Les produits sont consommés pendant plusieurs années sur place, l’asile a ainsi vécu en grande partie grâce à ses ressources « une ville dans la ville ». Différents métiers se développent : serrurier, cordonnier, couvreur, maçon, porcher, boulanger etc.

Mais après la seconde guerre mondiale, et surtout dans les années 1960-70 ; l’activité de la ferme commence à décliner. Le jardin se trouve réduit par les nouvelles constructions, la prise en charge à l’extérieur se développe. De plus, avec l’évolution de la société et des mentalités le travail des patients, à cette échelle, est considéré comme une forme d’exploitation abusive. La modernisation de la gestion hospitalière rend caduque la production alimentaire en interne.

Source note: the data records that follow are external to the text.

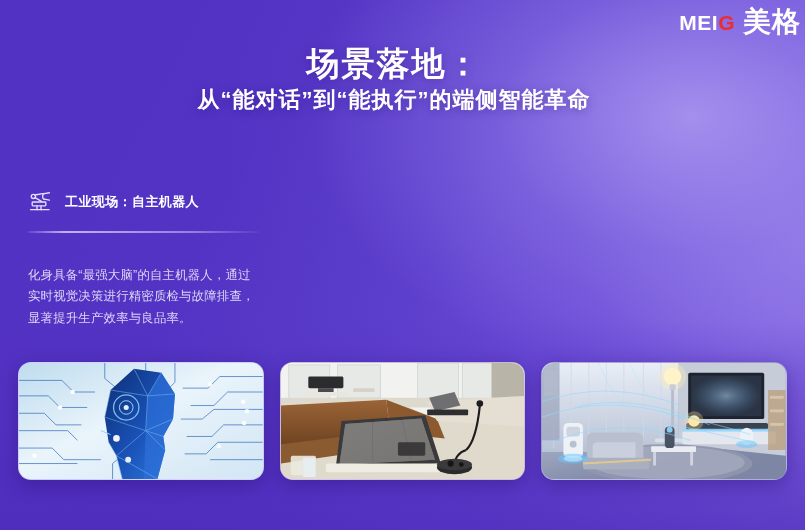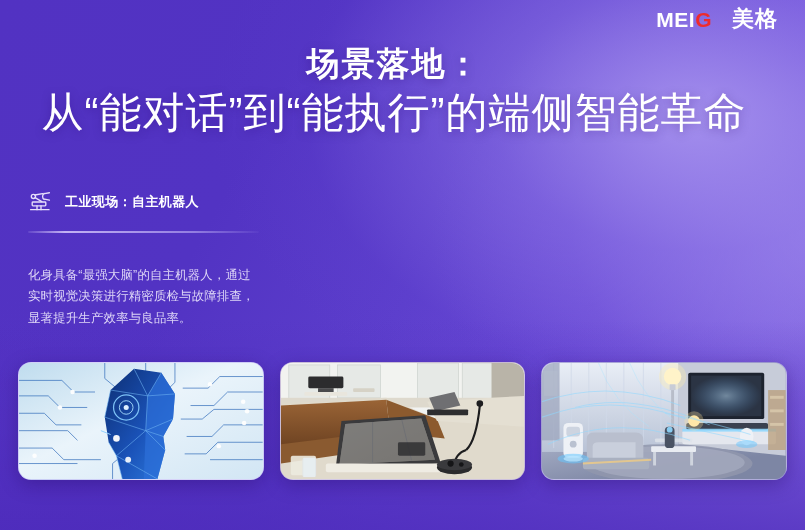--- a/index.html
+++ b/index.html
@@ -19,46 +19,46 @@
     overflow:hidden;
   }
   .stage::after{
     content:""; position:absolute; left:0; right:0; bottom:0; height:210px;
     background:linear-gradient(to bottom, rgba(80,46,190,0) 0%, rgba(78,44,188,0.45) 55%, rgba(76,42,186,0.75) 100%);
     pointer-events:none;
   }
 
   
   .logo {
-    position:absolute; top:8px; right:27px;
-    display:flex; align-items:center; gap:20px; z-index:6;
+    position:absolute; top:8px; right:4px;
+    display:flex; align-items:center; gap:8px; z-index:6;
   }
   .logo-mark {
     font-size:21px; font-weight:bold; letter-spacing:.5px;
     color:#ffffff; line-height:1;
     display:flex; align-items:baseline;
   }
   .logo-g { color:#ef2b2b; }
   .logo-cn {
-    font-size:22px; font-weight:bold; color:#ffffff; line-height:1;
+    font-size:28px; font-weight:bold; color:#ffffff; line-height:1;
     letter-spacing:1px;
   }
 
   
   .title-block {
     position:absolute; top:44px; left:0; right:17px;
     text-align:center; z-index:5;
   }
   .title-l1 {
     font-size:33px; font-weight:bold; color:#ffffff;
     letter-spacing:2px; line-height:1.22;
     text-shadow:0 2px 10px rgba(40,10,110,.35);
   }
   .title-l2 {
-    font-size:42px; font-weight:normal; color:#ffffff;
+    font-size:22px; font-weight:bold; color:#ffffff;
     letter-spacing:1px; line-height:1.3; margin-top:2px;
     text-shadow:0 2px 10px rgba(40,10,110,.35);
   }
 
   
   .cols {
     position:absolute; top:182px; left:0; right:0;
     display:flex; z-index:5;
     padding:0 14px;
   }

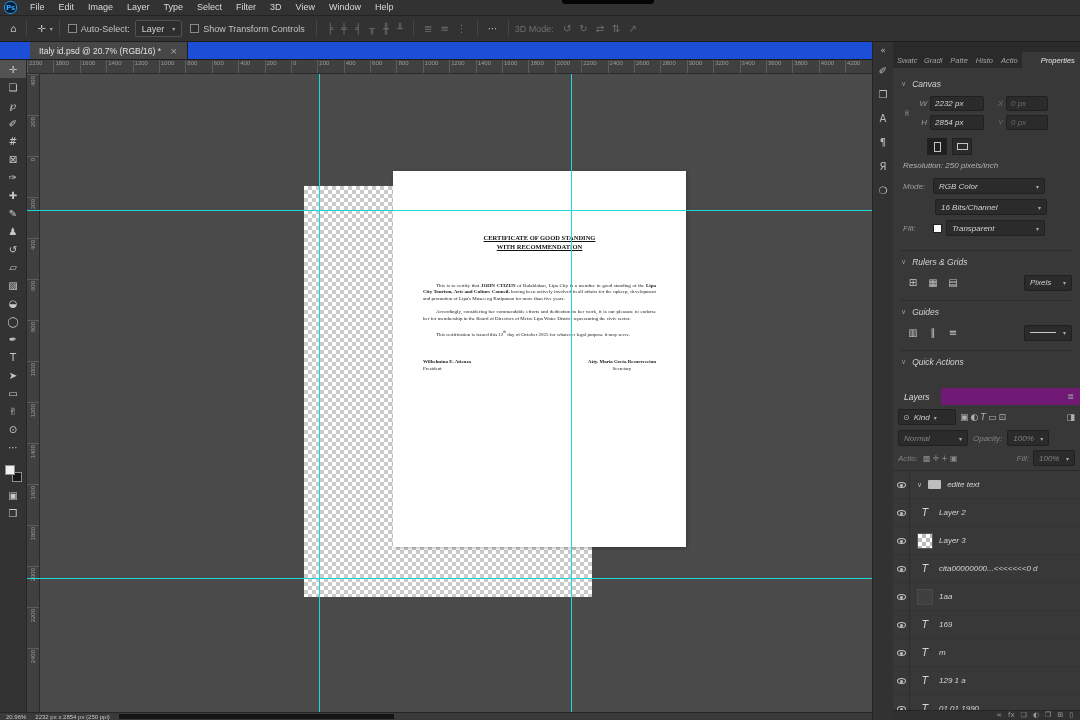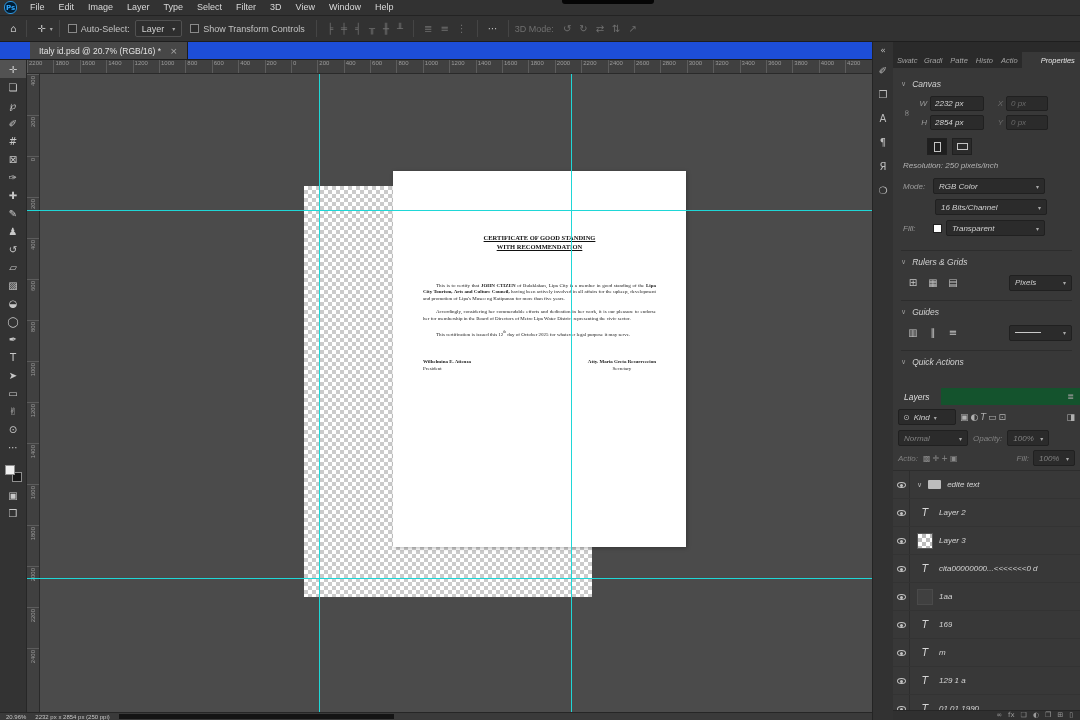--- a/index.html
+++ b/index.html
@@ -100,25 +100,25 @@
   .res-text { color:#b2b2b2; margin:2px 0 8px 2px; font-size:8px; }
   .prop-row { display:flex; align-items:center; margin-bottom:5px; }
   .plabel { width:32px; color:#9a9a9a; font-size:8px; padding-left:2px; flex:0 0 auto; }
   .dropdown { height:16px; background:#2b2b2b; border:1px solid #202020; border-radius:2px; display:flex; align-items:center; justify-content:space-between; padding:0 5px; color:#cfcfcf; font-size:8px; width:112px; flex:0 0 auto; overflow:hidden; white-space:nowrap; }
   .prop-row.indent { margin-left:34px; }
   .fill-swatch { width:9px; height:9px; background:#ffffff; border:1px solid #1f1f1f; margin-right:4px; flex:0 0 auto; }
   .fill-dd { width:99px; }
   .icon-row { display:flex; align-items:center; gap:3px; padding-left:2px; }
   .picon { width:20px; height:17px; display:flex; align-items:center; justify-content:center; color:#c5c5c5; font-size:10px; }
   .spacer { flex:1; }
-  .small-dd { width:63px; }
+  .small-dd { width:48px; }
   .gline { width:26px; height:1px; background:#c9c9c9; }
 
   
-  .layers-tabbar { height:17px; background:#14532d; display:flex; align-items:stretch; }
+  .layers-tabbar { height:17px; background:#701a75; display:flex; align-items:stretch; }
   .layers-tab { background:#383838; padding:0 11px; display:flex; align-items:center; font-size:8.5px; color:#dedede; }
   .panel-menu-icon { margin-left:auto; color:#9a9a9a; padding:0 6px; display:flex; align-items:center; font-size:8px; }
   .filter-row { display:flex; align-items:center; gap:3px; padding:4px 5px 3px; }
   .kind-dd { height:16px; width:58px; background:#2b2b2b; border:1px solid #202020; border-radius:2px; display:flex; align-items:center; gap:4px; padding:0 4px; font-size:8px; color:#d0d0d0; }
   .search-glyph { font-size:8px; color:#b5b5b5; }
   .fil-ic { color:#b0b0b0; font-size:9px; padding:0 1px; }
   .fil-toggle { margin-left:auto; color:#b0b0b0; font-size:9px; }
   .blend-row { display:flex; align-items:center; gap:5px; padding:2px 5px 4px; }
   .blend-dd { width:70px; color:#828282; }
   .mini-label { font-size:8px; color:#828282; flex:0 0 auto; }

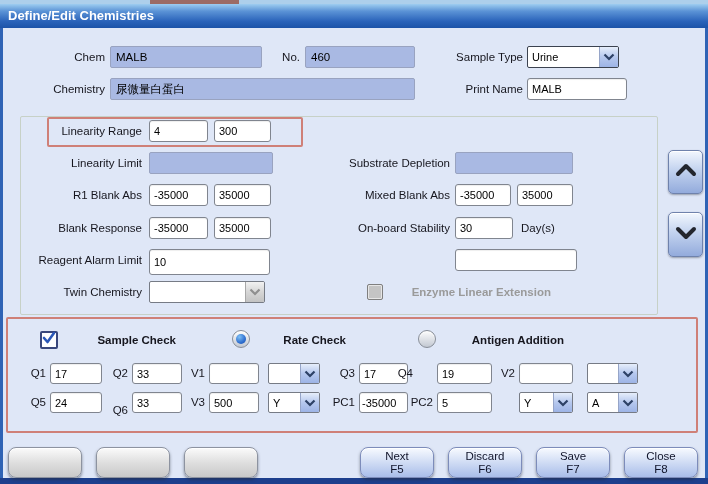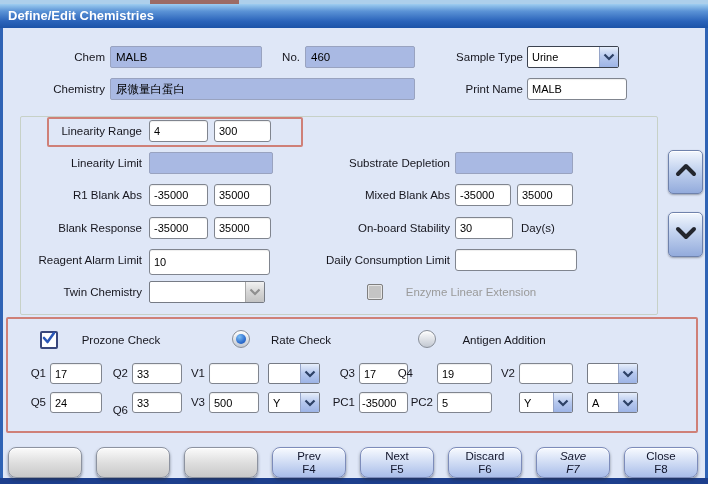--- a/index.html
+++ b/index.html
@@ -7,21 +7,21 @@
   .window{position:relative;width:708px;height:484px;background:#dfe7f7;font-family:"Liberation Sans","DejaVu Sans",sans-serif;overflow:hidden;}
   .top-strip{position:absolute;left:0;top:0;width:708px;height:4px;background:#adcfeb;}
   .top-strip-accent{position:absolute;left:150px;top:0;width:89px;height:4px;background:#9c6b64;}
   .titlebar{position:absolute;left:0;top:4px;width:708px;height:24px;
     background:linear-gradient(180deg,#9ecdf0 0%,#5b93d6 30%,#2a63ba 72%,#1c53a8 100%);
     color:#fff;font-weight:bold;font-size:13px;line-height:24px;padding-left:8px;}
   .border-left{position:absolute;left:0;top:28px;width:3px;height:456px;background:#2f63b5;}
   .border-right{position:absolute;left:705px;top:28px;width:3px;height:456px;background:#2f63b5;}
   .border-bottom{position:absolute;left:0;top:478px;width:708px;height:6px;background:#1d3f8d;}
   .lbl{position:absolute;height:22px;line-height:22px;font-size:11.5px;color:#16161e;text-align:right;white-space:nowrap;}
-  .lbl.left{text-align:center;}
+  .lbl.left{text-align:right;font-weight:bold;}
   .lbl.gray{color:#9a9a9a;}
   .qlbl{height:21px;line-height:21px;}
   .inp{position:absolute;border:1px solid #80858f;border-radius:3px;background:#fff;
     font-family:"Liberation Sans","DejaVu Sans",sans-serif;font-size:11px;padding:0 4px;color:#000;
     box-shadow:inset 0 1px 1px rgba(0,0,0,0.07);outline:none;}
   .dfld{position:absolute;background:#a9b9e3;border:1px solid #99a3c0;border-radius:2px;
     font-size:11.5px;line-height:20px;padding:0 5px;color:#000;white-space:nowrap;overflow:hidden;}
   .groupbox{position:absolute;border:1px solid #c7d1c7;border-radius:2px;}
   .redbox{position:absolute;border:2px solid #cf8078;border-radius:2px;}
   .combo{position:absolute;display:flex;background:#fff;border:1px solid #767b85;border-radius:2px;overflow:hidden;}
@@ -104,21 +104,20 @@
 
   <div class="lbl" style="left:18px;top:217px;width:124px;">Blank Response</div>
   <input class="inp" style="left: 149px; top: 217px; width: 59px; height: 22px;" value="-35000">
   <input class="inp" style="left: 214px; top: 217px; width: 57px; height: 22px;" value="35000">
   <div class="lbl" style="left:322px;top:217px;width:128px;">On-board Stability</div>
   <input class="inp" style="left: 455px; top: 217px; width: 58px; height: 22px;" value="30">
   <div class="unit" style="left:521px;top:217px;width:50px;">Day(s)</div>
 
   <div class="lbl" style="left:8px;top:249px;width:134px;">Reagent Alarm Limit</div>
   <input class="inp" style="left: 149px; top: 249px; width: 121px; height: 26px;" value="10">
-  <div class="lbl" style="left:300px;top:249px;width:150px;">Daily Consumption Limit</div>
   <input class="inp" style="left: 455px; top: 249px; width: 122px; height: 22px;" value="">
 
   <div class="lbl" style="left:18px;top:281px;width:124px;">Twin Chemistry</div>
   <div class="combo disabled" style="left:149px;top:281px;width:116px;height:22px;">
     <span class="val"></span>
     <span class="cbtn">
       <svg width="12" height="8" viewBox="0 0 12 8">
           <polyline points="1.5,1.5 6,6 10.5,1.5" fill="none" stroke-width="2.2"></polyline>
         </svg>
     </span>
@@ -143,21 +142,21 @@
 
   <div class="redbox" style="left:6px;top:317px;width:692px;height:116px;"></div>
 
   <div class="checkbox" style="left:40px;top:331px;width:18px;height:18px;">
     <span>
       <svg width="14" height="14" viewBox="0 0 14 14">
           <polyline points="2,7 5.5,11 12,2" fill="none" stroke="#2a57b8" stroke-width="2.6" stroke-linecap="round" stroke-linejoin="round"></polyline>
         </svg>
     </span>
   </div>
-  <div class="lbl left" style="left:66px;top:329px;width:110px;">Prozone Check</div>
+  <div class="lbl left" style="left:66px;top:329px;width:110px;">Sample Check</div>
   <div class="radio" style="left:232px;top:330px;">
       <span class="dot"></span>
     </div>
   <div class="lbl left" style="left:256px;top:329px;width:90px;">Rate Check</div>
   <div class="radio" style="left:418px;top:330px;"></div>
   <div class="lbl left" style="left:444px;top:329px;width:120px;">Antigen Addition</div>
 
   <div class="lbl qlbl" style="left:22px;top:363px;width:24px;">Q1</div>
   <input class="inp" style="left: 50px; top: 363px; width: 52px; height: 21px;" value="17">
   <div class="lbl qlbl" style="left:104px;top:363px;width:24px;">Q2</div>
@@ -227,33 +226,29 @@
     <span></span>
   </div>
   <div class="pbtn gray" style="left:96px;">
     <span></span>
     <span></span>
   </div>
   <div class="pbtn gray" style="left:184px;">
     <span></span>
     <span></span>
   </div>
-  <div class="pbtn blue" style="left:272px;">
-    <span>Prev</span>
-    <span>F4</span>
-  </div>
   <div class="pbtn blue" style="left:360px;">
     <span>Next</span>
     <span>F5</span>
   </div>
   <div class="pbtn blue" style="left:448px;">
     <span>Discard</span>
     <span>F6</span>
   </div>
-  <div class="pbtn blue" style="left:536px;font-style:italic;">
+  <div class="pbtn blue" style="left:536px;">
     <span>Save</span>
     <span>F7</span>
   </div>
   <div class="pbtn blue" style="left:624px;">
     <span>Close</span>
     <span>F8</span>
   </div>
 </div>
 
 </body></html>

La société se transforme, les idéaux aussi. Le XXème siècle va connaître de grandes évolutions, la création d’un statut pour les infirmiers, les deux guerres mondiales, la mise en place d’un concours pour les infirmiers et par là-même une revalorisation de leur fonction, l’avènement de la psychiatrie et l’instauration des psychothérapies.

La vie asilaire se transforme en vie institutionnelle. Les médicaments deviennent de plus en plus performants ainsi que les différentes techniques de soins. L’arrivée des neuroleptiques en 1952 va révolutionner la vie de l’hôpital. A la fin des années 1960, l’idéal religieux est remis en cause….

De 18 sœurs à l’origine, à plus de 60 juste avant la seconde guerre mondiale, elles ne sont plus que 11 à leur départ en 1971. A cette occasion, la Mère Provinciale rappelait « il nous faut partir….parce que les vocations se raréfient. Et parce qu’une maison comme celle-ci exige de plus en plus un personnel qualifié et spécialisé que nous n’avons plus ».

Il y aurait beaucoup à raconter encore…. Grâce au travail du personnel soignant et administratif, le Centre Psychothérapique de l’Orne continue de vivre pour les patients, l’histoire n’est pas terminée, a nous d’écrire la suite…

« Seule l’histoire n’a pas de fin »
(Charles BEAUDELAIRE)

En 2018, le Centre Psychothérapique de l'Orne a décidé la création d'un comité du patrimoine afin de préserver la mémoire de cet héritage. Le comité projette la création d'un musée qui accueillera objets et témoignages du passé.